- [Requirement] Where the line with "[783,445,904,463] (gate='1') ->" appears in the records below, start there and transcribe each line exactly through the last.

******

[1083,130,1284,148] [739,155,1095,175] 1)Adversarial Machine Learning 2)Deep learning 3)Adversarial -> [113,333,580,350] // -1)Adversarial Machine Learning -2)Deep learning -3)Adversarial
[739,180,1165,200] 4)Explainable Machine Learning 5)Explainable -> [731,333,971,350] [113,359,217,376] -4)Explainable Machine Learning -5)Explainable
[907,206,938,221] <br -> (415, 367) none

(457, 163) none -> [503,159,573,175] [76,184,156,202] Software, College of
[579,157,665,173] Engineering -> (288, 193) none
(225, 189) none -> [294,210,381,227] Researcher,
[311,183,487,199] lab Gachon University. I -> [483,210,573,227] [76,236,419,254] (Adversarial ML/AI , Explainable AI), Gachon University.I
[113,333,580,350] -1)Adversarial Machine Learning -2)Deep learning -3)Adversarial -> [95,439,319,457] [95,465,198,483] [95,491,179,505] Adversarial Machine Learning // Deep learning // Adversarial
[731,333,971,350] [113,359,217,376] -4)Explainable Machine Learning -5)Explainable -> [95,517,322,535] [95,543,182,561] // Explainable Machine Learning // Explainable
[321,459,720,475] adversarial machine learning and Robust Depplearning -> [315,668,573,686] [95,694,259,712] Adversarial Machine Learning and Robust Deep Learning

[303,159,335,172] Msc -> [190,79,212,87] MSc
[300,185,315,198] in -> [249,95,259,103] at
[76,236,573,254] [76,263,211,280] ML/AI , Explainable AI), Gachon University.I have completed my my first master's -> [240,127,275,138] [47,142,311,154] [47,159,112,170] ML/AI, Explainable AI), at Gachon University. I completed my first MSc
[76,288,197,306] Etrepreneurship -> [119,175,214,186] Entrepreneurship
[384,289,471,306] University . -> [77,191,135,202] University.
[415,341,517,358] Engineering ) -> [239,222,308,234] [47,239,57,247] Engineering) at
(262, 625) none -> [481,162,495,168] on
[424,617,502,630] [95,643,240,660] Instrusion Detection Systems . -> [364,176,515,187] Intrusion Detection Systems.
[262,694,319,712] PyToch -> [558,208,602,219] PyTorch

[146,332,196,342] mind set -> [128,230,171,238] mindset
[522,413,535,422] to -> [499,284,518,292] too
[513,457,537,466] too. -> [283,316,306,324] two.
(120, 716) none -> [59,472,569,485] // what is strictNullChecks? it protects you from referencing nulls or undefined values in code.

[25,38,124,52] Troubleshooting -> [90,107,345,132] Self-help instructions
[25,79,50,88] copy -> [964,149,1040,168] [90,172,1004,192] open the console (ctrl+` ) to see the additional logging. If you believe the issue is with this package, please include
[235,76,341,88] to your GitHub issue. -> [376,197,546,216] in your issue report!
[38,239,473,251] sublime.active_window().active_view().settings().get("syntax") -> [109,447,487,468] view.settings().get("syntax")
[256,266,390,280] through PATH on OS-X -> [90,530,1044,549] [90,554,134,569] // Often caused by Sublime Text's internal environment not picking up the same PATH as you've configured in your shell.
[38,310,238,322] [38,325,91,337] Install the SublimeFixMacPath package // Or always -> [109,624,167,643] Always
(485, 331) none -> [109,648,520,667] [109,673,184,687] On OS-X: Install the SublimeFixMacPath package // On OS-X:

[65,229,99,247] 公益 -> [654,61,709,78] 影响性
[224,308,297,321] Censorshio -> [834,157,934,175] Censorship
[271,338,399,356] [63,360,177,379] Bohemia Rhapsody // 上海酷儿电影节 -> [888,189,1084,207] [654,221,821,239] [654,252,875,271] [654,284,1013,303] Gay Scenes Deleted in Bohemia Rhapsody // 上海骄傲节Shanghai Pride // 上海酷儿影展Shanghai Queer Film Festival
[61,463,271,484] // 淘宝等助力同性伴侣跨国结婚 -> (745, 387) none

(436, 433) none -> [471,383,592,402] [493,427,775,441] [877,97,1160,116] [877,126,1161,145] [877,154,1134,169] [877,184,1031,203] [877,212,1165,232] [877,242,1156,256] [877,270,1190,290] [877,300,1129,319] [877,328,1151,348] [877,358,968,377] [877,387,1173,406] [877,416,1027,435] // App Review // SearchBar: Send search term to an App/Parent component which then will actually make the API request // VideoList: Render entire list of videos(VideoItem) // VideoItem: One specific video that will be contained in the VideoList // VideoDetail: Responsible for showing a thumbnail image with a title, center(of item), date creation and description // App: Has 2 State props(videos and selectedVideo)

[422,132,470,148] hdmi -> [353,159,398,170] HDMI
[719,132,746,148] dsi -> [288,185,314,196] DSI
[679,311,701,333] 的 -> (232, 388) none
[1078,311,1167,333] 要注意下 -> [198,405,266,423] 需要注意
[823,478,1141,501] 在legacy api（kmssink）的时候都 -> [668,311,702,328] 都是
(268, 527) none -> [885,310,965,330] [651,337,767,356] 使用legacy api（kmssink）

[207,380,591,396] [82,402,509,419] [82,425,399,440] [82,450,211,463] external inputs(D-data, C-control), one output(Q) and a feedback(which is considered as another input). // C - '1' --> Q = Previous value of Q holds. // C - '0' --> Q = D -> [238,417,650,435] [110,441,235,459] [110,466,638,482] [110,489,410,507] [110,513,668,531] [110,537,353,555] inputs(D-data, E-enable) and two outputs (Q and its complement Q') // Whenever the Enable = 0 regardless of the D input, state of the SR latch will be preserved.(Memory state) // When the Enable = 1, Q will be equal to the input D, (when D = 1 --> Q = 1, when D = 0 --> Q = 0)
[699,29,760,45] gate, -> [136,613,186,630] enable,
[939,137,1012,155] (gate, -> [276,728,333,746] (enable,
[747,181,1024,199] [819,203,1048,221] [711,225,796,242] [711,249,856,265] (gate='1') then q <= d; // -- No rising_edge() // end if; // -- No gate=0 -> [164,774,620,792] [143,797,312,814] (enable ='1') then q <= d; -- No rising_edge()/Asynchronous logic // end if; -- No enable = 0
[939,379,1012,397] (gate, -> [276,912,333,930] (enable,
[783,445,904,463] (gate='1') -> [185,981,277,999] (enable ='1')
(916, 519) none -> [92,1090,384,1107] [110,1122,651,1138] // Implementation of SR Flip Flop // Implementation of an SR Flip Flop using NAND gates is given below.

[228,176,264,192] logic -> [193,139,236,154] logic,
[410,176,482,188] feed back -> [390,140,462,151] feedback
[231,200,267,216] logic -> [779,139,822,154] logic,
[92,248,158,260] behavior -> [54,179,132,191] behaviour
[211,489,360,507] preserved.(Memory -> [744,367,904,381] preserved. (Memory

******

- [Expected output]
[783,445,904,463] (gate='1') -> [185,981,277,999] (enable ='1')
(916, 519) none -> [92,1090,384,1107] [110,1122,651,1138] // Implementation of SR Flip Flop // Implementation of an SR Flip Flop using NAND gates is given below.

[228,176,264,192] logic -> [193,139,236,154] logic,
[410,176,482,188] feed back -> [390,140,462,151] feedback
[231,200,267,216] logic -> [779,139,822,154] logic,
[92,248,158,260] behavior -> [54,179,132,191] behaviour
[211,489,360,507] preserved.(Memory -> [744,367,904,381] preserved. (Memory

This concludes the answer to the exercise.